And voila! A tree map of your site’s pages. The size of the square is determined by the total number of scroll interactions on that page.

Power BI - tree map

Now this is where things start to get interesting. If you click a page on the tree map, the funnel visual will show the scroll metrics for only the selected page. This is where you can start to explore your scroll data on a page-by-page basis.

Power BI - tree map filtered

Create a device slicer

This next visual will allow you to slice your report by device type. Click the slicer icon from the Visualizations panel.

Power BI - visual - slicer

Drag the field Device Type. This visual has only one configurable option, so that’s it. You can now constrain your report by device type.

Power BI - slicer - device type

Create a source / medium slicer.

Create a slicer for source/medium. This is going to allow us to filter our report by traffic source. Create another slicer, except this time drag the Source / medium data field into it. No screenshot for this one…I think you get the idea. :) My final report looks like this…I added a couple additional counters to the page as well.

Power BI - scroll dashboard

Wrapping up

This tutorial gives us a very good start with our scroll insights. We can see what pages, device types, and traffic sources are garnering content engagement – and which are under-performing. It’s only a start though. We need to add additional data points to the report. For example, we need a dimension of duration. The scroll tracker script already provides a mechanism to measure the time (in milliseconds) between scroll points. We just need to configure Google Tag Manager to send these values to Google Analytics in a useful way. In a subsequent blog post, I may provide an update to this post on how to get duration into the mix. Without duration, we can’t know if someone scrolled to 100% in a very short time. In that case, even though they reached 100%, they probably didn’t read anything. So we can’t always interpret a 100% scroll as “good” without knowing the duration between scrolls.

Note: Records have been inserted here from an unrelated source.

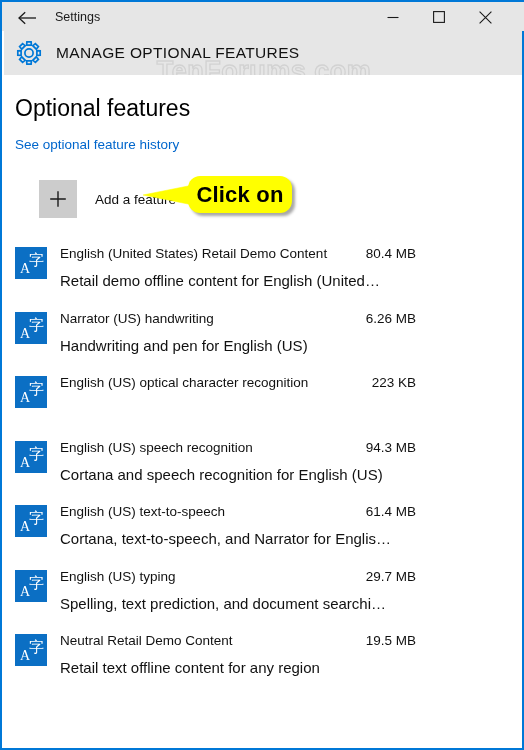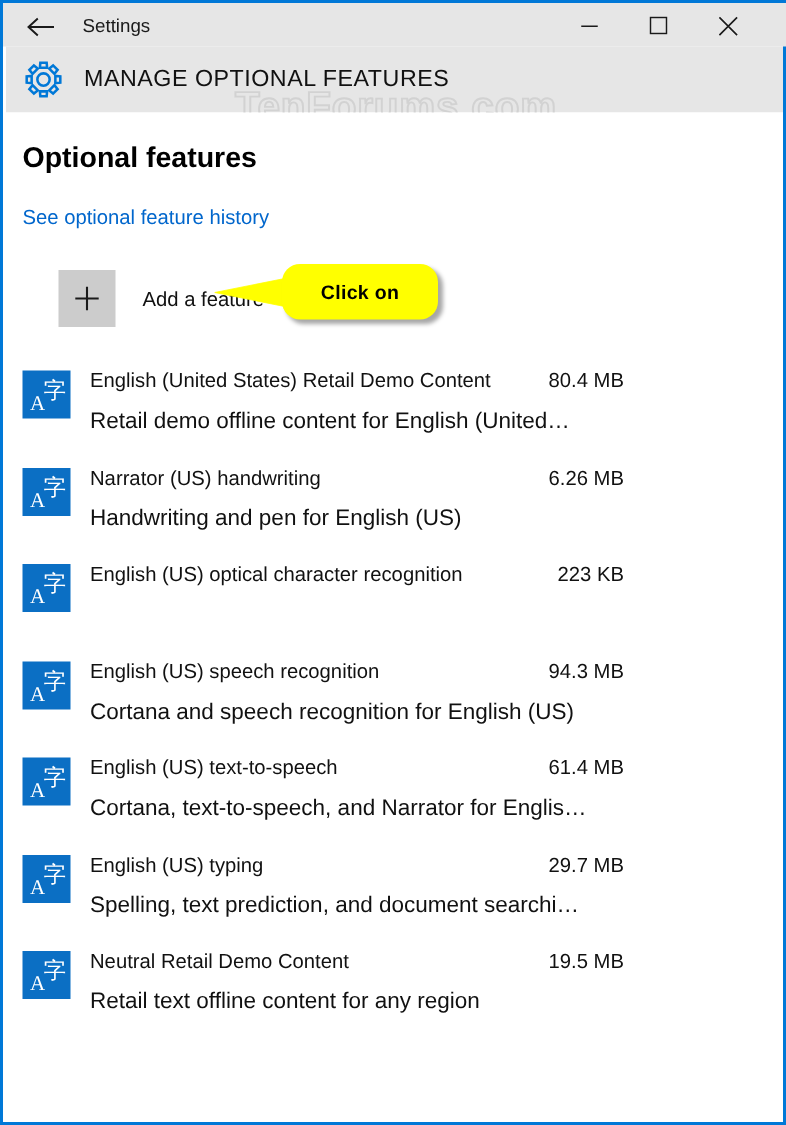--- a/index.html
+++ b/index.html
@@ -102,22 +102,22 @@
   
   #content {
     position: absolute;
     left: 2px; top: 75px;
     width: 518px; height: 673px;
     background: #ffffff;
   }
   #big-title {
     position: absolute;
     left: 11px; top: 20px;
-    font-size: 19px;
-    font-weight: 700;
+    font-size: 23px;
+    font-weight: 400;
     color: #000000;
     white-space: nowrap;
   }
   #history-link {
     position: absolute;
     left: 11px; top: 62px;
     font-size: 13.5px;
     color: #0066cc;
     text-decoration: none;
     white-space: nowrap;
@@ -158,21 +158,21 @@
   #callout-bubble {
     position: absolute;
     left: 45px; top: 4px;
     width: 104px; height: 37px;
     background: #ffff00;
     border-radius: 12px;
     box-shadow: 3px 3px 3px rgba(0,0,0,0.35);
     display: flex; align-items: center; justify-content: center;
   }
   #callout-text {
-    font-size: 13px;
+    font-size: 22px;
     font-weight: bold;
     color: #000000;
     letter-spacing: 0.2px;
     white-space: nowrap;
   }
   #callout-tail {
     position: absolute;
     left: 0px; top: 12px;
     width: 52px; height: 22px;
   }

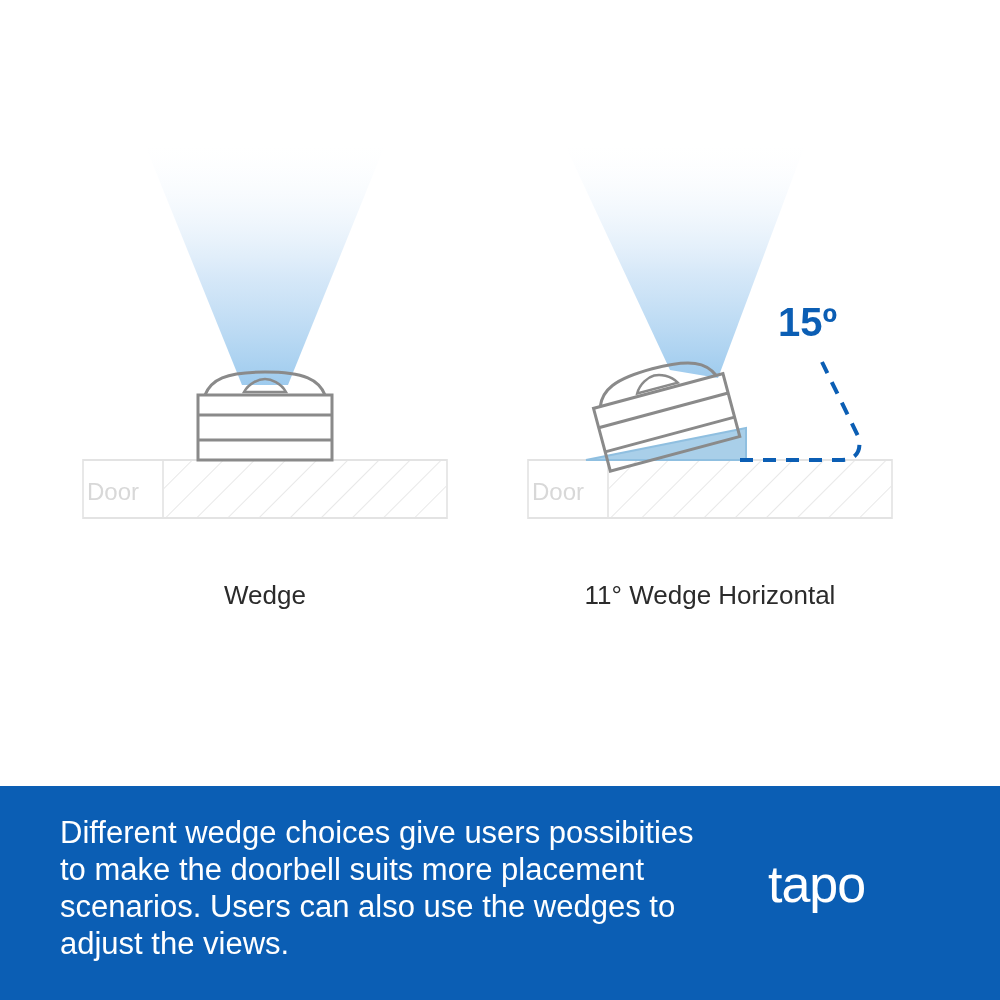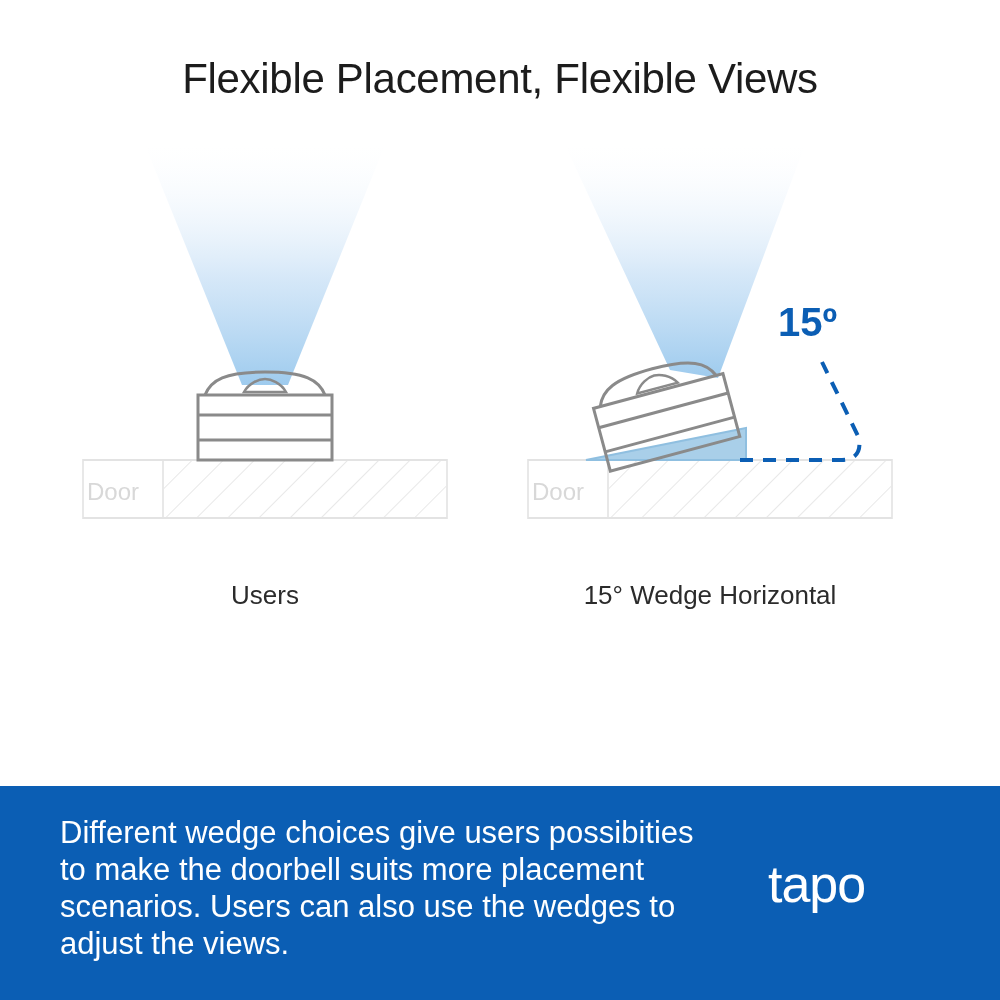--- a/index.html
+++ b/index.html
@@ -83,21 +83,20 @@
     text-decoration: underline;
   }
   .brand svg { display: block; }
   svg { overflow: visible; }
 </style>
 </head>
 <body>
 
 <div class="page">
 
-  <div class="title">Flexible Placement, Flexible Views</div>
 
   <div class="diagram-area">
 
     <div class="panel panel-left">
       <svg width="440" height="430" viewBox="0 0 440 430">
         <defs>
           <linearGradient id="beamGradL" x1="0" y1="0" x2="0" y2="1">
             <stop offset="0%" stop-color="#ffffff" stop-opacity="0.15"></stop>
             <stop offset="55%" stop-color="#cfe4f7" stop-opacity="0.85"></stop>
             <stop offset="100%" stop-color="#9ecbee" stop-opacity="1"></stop>
@@ -118,21 +117,21 @@
         <text x="42" y="360" font-family="Liberation Sans, sans-serif" font-size="24" fill="#d8d8d8">Door</text>
 
         <g fill="none" stroke="#8a8a8a" stroke-width="3">
           <path d="M153,255 L287,255 L287,320 L153,320 Z"></path>
           <path d="M160,255 C166,240 180,232 220,232 C260,232 274,240 280,255"></path>
           <path d="M199,252 C204,243 214,239 220,239 C226,239 236,243 241,252 Z" stroke-width="2.5"></path>
           <line x1="153" y1="275" x2="287" y2="275"></line>
           <line x1="153" y1="300" x2="287" y2="300"></line>
         </g>
       </svg>
-      <div class="caption">Users</div>
+      <div class="caption">Wedge</div>
     </div>
 
     <div class="panel panel-right">
       <svg width="440" height="430" viewBox="0 0 440 430">
         <defs>
           <linearGradient id="beamGradR" x1="0" y1="0" x2="0" y2="1">
             <stop offset="0%" stop-color="#ffffff" stop-opacity="0.15"></stop>
             <stop offset="55%" stop-color="#cfe4f7" stop-opacity="0.85"></stop>
             <stop offset="100%" stop-color="#9ecbee" stop-opacity="1"></stop>
           </linearGradient>
@@ -161,21 +160,21 @@
           <line x1="109" y1="295" x2="243" y2="295"></line>
         </g>
 
         <g fill="none" stroke="#0b5eb4" stroke-width="4" stroke-dasharray="13 10" stroke-linecap="butt">
           <path d="M250,320 L352,320 C368,320 372,308 368,296 L332,222"></path>
         </g>
         <line x1="250" y1="320" x2="352" y2="320" stroke="#0b5eb4" stroke-width="4" stroke-dasharray="13 10"></line>
 
         <text x="288" y="196" font-family="Liberation Sans, sans-serif" font-size="40" font-weight="700" fill="#0b5eb4">15º</text>
       </svg>
-      <div class="caption">15° Wedge Horizontal</div>
+      <div class="caption">11° Wedge Horizontal</div>
     </div>
 
   </div>
 
   <div class="footer">
     <div class="footer-text">Different wedge choices give users possibities to make the doorbell suits more placement scenarios. Users can also use the wedges to adjust the views.</div>
     <div class="brand">
       <svg width="170" height="60" viewBox="0 0 170 60">
         <text x="0" y="46" font-family="Liberation Sans, sans-serif" font-size="52" font-weight="400" fill="#ffffff" letter-spacing="-1">tapo</text>
       </svg>

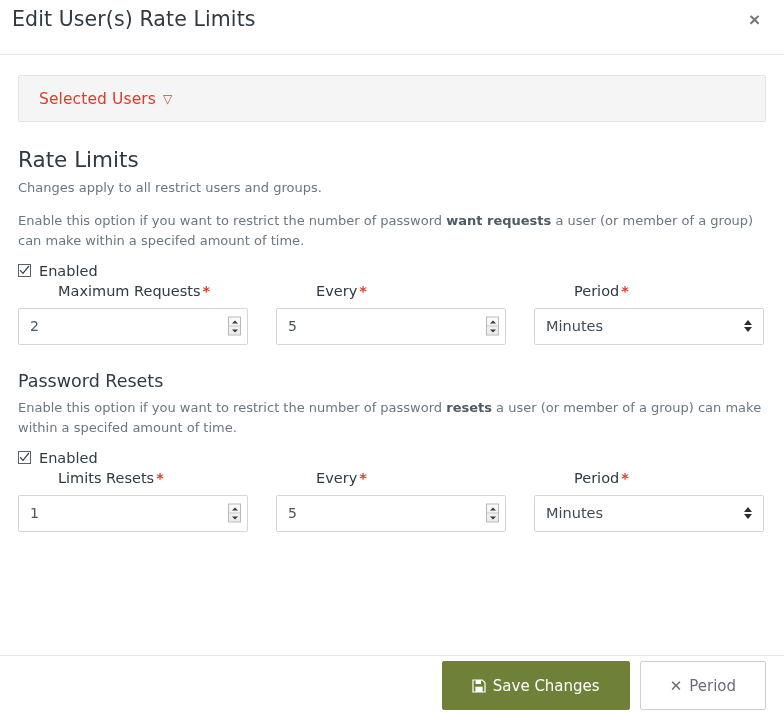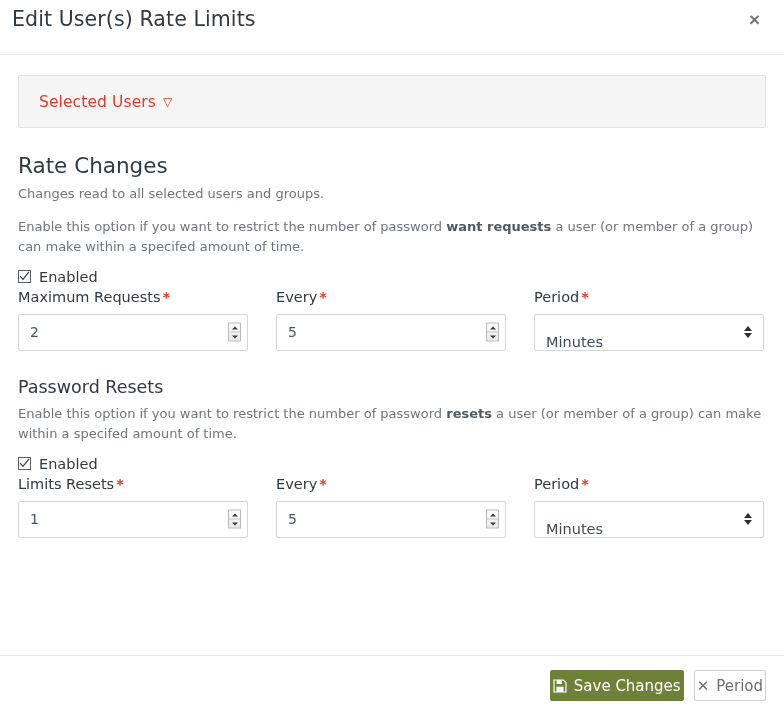--- a/index.html
+++ b/index.html
@@ -59,21 +59,21 @@
     padding: 20px 18px 0 18px;
     box-sizing: border-box;
     overflow: hidden;
   }
 
   
   .selected-users-panel {
     background: #f5f5f5;
     border: 1px solid #e3e3e3;
     border-radius: 2px;
-    height: 53px;
+    height: 47px;
     display: flex;
     align-items: center;
     padding: 0 20px;
     box-sizing: border-box;
     margin-bottom: 26px;
     cursor: pointer;
   }
   .selected-users-label {
     color: #e13a28;
     font-size: 15.5px;
@@ -157,20 +157,21 @@
   .field {
     width: 230px;
     flex: none;
   }
   .field-label {
     font-size: 14.5px;
     color: #2f3a42;
     display: block;
     margin-bottom: 8px;
     line-height: 1.1;
+    margin-left: 40px;
   }
   .req {
     color: #e13a28;
     font-weight: 700;
     margin-left: 2px;
   }
 
   .input-wrap {
     position: relative;
     height: 37px;
@@ -228,21 +229,21 @@
     height: 37px;
   }
   .select-box {
     width: 100%;
     height: 37px;
     box-sizing: border-box;
     border: 1px solid #d6d6d6;
     border-radius: 2px;
     background: #ffffff;
     display: flex;
-    align-items: flex-end;
+    align-items: center;
     padding: 0 22px 0 11px;
     font-size: 14.5px;
     color: #3e4a55;
     cursor: pointer;
   }
   .select-arrows {
     position: absolute;
     right: 12px;
     top: 50%;
     transform: translateY(-50%);
@@ -272,30 +273,30 @@
     min-height: 60px;
     border-top: 1px solid #e6e6e6;
     display: flex;
     align-items: center;
     justify-content: flex-end;
     padding: 0 18px;
     box-sizing: border-box;
     gap: 10px;
   }
   .btn {
-    height: 31px;
+    height: 49px;
     border-radius: 2px;
     display: inline-flex;
     align-items: center;
     justify-content: center;
     gap: 7px;
     font-size: 15px;
     cursor: pointer;
     box-sizing: border-box;
-    padding: 0 2px;
+    padding: 0 29px;
     font-family: "DejaVu Sans", "Liberation Sans", sans-serif;
   }
   .btn-save {
     background: #6f8138;
     color: #ffffff;
     border: 1px solid #6f8138;
   }
   .btn-close {
     background: #ffffff;
     color: #6b6e78;
@@ -313,22 +314,22 @@
     <div class="close-x">×</div>
   </div>
 
   <div class="modal-body">
 
     <div class="selected-users-panel">
       <span class="selected-users-label">Selected Users</span>
       <span class="caret-down">▽</span>
     </div>
 
-    <h2 class="section-title">Rate Changes</h2>
-    <p class="section-sub">Changes read to all selected users and groups.</p>
+    <h2 class="section-title">Rate Limits</h2>
+    <p class="section-sub">Changes apply to all restrict users and groups.</p>
 
     <p class="desc"><span>Enable this option if you want to restrict the number of password </span><b>want requests</b><span> a user (or member of a group) can make within a specifed amount of time.</span></p>
 
     <div class="check-row">
       <span class="checkbox">
         <svg width="11" height="11" viewBox="0 0 11 11" aria-hidden="true">
             <path d="M1.5 5.6 L4 8.4 L9.6 1.4" stroke="#2f3a42" stroke-width="1.2" fill="none" stroke-linecap="square"></path>
           </svg>
       </span>
       <span class="check-label">Enabled</span>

In our case, our tablet readers tended to be the most likely to scroll to 100%, and Google organic search produced better-than-average scroll rates.

We should also combine some kind of conversion data with this report. Additional questions we should try to answer:

  • Do our deep scrollers take any desired actions, or are they more likely to convert than the shallow readers?
  • Can we identify pages/topics that produce deep engagement, and repeat those results?
  • Do certain pages resonate more with mobile users?
  • On pages with crummy scroll rates, can we identify content or usability problems that we need to fix?
  • How far do users make it scrolling on the home page? Do we need to shuffle some important content around to get it into where most users will see it?

Recommended next steps

We’ve only scratched the surface of Power BI’s capabilities. I’d suggest the following as next steps:

  • Get a free Microsoft account (a Microsoft Live email account works) and publish your report to Power BI online. In Power BI Desktop, simply go to File > Publish > Publish to Power BI. You have to sign in with a Microsoft account for it to work.
  • Once you’ve published your report, log in to Power BI online and play around with your report. You can pin your report to a dashboard and share it with others in your organization.
  • Download the Power BI app for your phone or tablet. Anything you’ve published online can be viewed on the app.
  • Continue adding data points and refining your scroll tracking report.

Thanks for reading, and thanks to those of you who attended my talk at the Minneapolis Digital Summit AND read this entire tutorial. If you have any questions, comments, or constructive criticism, please let me know in the comments below.

Author

Andy Block

Andy Block is Digital Insights Strategist for RBA. Andy brings extensive first-hand experience with measuring every data source under the sun, including CSV files, Adobe and Google Analytics, CRM data, email data, and paid search data. He is Google Analytics certified and specializes in Microsoft Power BI to create always-on data visualizations.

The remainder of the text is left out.